## WHAT YOU ARE ASKED TO DO
Would you reproduce the listing exactly, leaving nothing out?

## RECORDS
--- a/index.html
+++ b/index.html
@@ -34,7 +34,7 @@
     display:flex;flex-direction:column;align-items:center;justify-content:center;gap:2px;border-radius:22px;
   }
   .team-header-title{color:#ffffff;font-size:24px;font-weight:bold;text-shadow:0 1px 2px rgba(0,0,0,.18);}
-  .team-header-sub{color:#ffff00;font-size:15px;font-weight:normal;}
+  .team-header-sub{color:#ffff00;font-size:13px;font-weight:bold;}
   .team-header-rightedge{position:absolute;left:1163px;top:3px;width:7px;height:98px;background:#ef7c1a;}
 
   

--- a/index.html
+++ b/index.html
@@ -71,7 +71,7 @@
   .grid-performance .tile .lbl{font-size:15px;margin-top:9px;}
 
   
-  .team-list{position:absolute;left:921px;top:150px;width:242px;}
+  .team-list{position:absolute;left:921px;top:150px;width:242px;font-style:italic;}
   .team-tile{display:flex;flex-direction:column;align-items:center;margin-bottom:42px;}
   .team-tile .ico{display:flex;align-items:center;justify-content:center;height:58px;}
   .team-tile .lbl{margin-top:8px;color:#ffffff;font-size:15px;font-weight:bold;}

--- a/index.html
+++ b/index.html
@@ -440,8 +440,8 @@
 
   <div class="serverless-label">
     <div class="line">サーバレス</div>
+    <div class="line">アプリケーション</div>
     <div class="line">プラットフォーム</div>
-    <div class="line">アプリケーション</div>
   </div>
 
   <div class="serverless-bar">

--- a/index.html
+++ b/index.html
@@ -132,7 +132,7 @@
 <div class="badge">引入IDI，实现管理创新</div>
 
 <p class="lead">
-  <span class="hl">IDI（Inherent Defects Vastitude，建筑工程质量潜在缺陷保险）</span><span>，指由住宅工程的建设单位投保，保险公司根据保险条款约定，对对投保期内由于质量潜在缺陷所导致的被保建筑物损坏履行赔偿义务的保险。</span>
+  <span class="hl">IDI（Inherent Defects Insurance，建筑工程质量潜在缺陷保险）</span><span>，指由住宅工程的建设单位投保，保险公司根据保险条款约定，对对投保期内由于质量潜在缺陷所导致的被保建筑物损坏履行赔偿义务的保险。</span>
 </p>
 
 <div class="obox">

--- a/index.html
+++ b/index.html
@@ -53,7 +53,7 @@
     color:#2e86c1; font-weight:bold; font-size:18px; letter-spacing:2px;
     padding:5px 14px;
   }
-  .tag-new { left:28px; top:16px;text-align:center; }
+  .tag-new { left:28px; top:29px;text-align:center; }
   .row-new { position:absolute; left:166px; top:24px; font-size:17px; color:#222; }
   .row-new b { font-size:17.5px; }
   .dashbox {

## SOLUTION FOR THIS TASK
--- a/index.html
+++ b/index.html
@@ -34,7 +34,7 @@
     display:flex;flex-direction:column;align-items:center;justify-content:center;gap:2px;border-radius:22px;
   }
   .team-header-title{color:#ffffff;font-size:24px;font-weight:bold;text-shadow:0 1px 2px rgba(0,0,0,.18);}
-  .team-header-sub{color:#ffff00;font-size:15px;font-weight:normal;}
+  .team-header-sub{color:#ffff00;font-size:13px;font-weight:bold;}
   .team-header-rightedge{position:absolute;left:1163px;top:3px;width:7px;height:98px;background:#ef7c1a;}
 
   

--- a/index.html
+++ b/index.html
@@ -71,7 +71,7 @@
   .grid-performance .tile .lbl{font-size:15px;margin-top:9px;}
 
   
-  .team-list{position:absolute;left:921px;top:150px;width:242px;}
+  .team-list{position:absolute;left:921px;top:150px;width:242px;font-style:italic;}
   .team-tile{display:flex;flex-direction:column;align-items:center;margin-bottom:42px;}
   .team-tile .ico{display:flex;align-items:center;justify-content:center;height:58px;}
   .team-tile .lbl{margin-top:8px;color:#ffffff;font-size:15px;font-weight:bold;}

--- a/index.html
+++ b/index.html
@@ -440,8 +440,8 @@
 
   <div class="serverless-label">
     <div class="line">サーバレス</div>
+    <div class="line">アプリケーション</div>
     <div class="line">プラットフォーム</div>
-    <div class="line">アプリケーション</div>
   </div>
 
   <div class="serverless-bar">

--- a/index.html
+++ b/index.html
@@ -132,7 +132,7 @@
 <div class="badge">引入IDI，实现管理创新</div>
 
 <p class="lead">
-  <span class="hl">IDI（Inherent Defects Vastitude，建筑工程质量潜在缺陷保险）</span><span>，指由住宅工程的建设单位投保，保险公司根据保险条款约定，对对投保期内由于质量潜在缺陷所导致的被保建筑物损坏履行赔偿义务的保险。</span>
+  <span class="hl">IDI（Inherent Defects Insurance，建筑工程质量潜在缺陷保险）</span><span>，指由住宅工程的建设单位投保，保险公司根据保险条款约定，对对投保期内由于质量潜在缺陷所导致的被保建筑物损坏履行赔偿义务的保险。</span>
 </p>
 
 <div class="obox">

--- a/index.html
+++ b/index.html
@@ -53,7 +53,7 @@
     color:#2e86c1; font-weight:bold; font-size:18px; letter-spacing:2px;
     padding:5px 14px;
   }
-  .tag-new { left:28px; top:16px;text-align:center; }
+  .tag-new { left:28px; top:29px;text-align:center; }
   .row-new { position:absolute; left:166px; top:24px; font-size:17px; color:#222; }
   .row-new b { font-size:17.5px; }
   .dashbox {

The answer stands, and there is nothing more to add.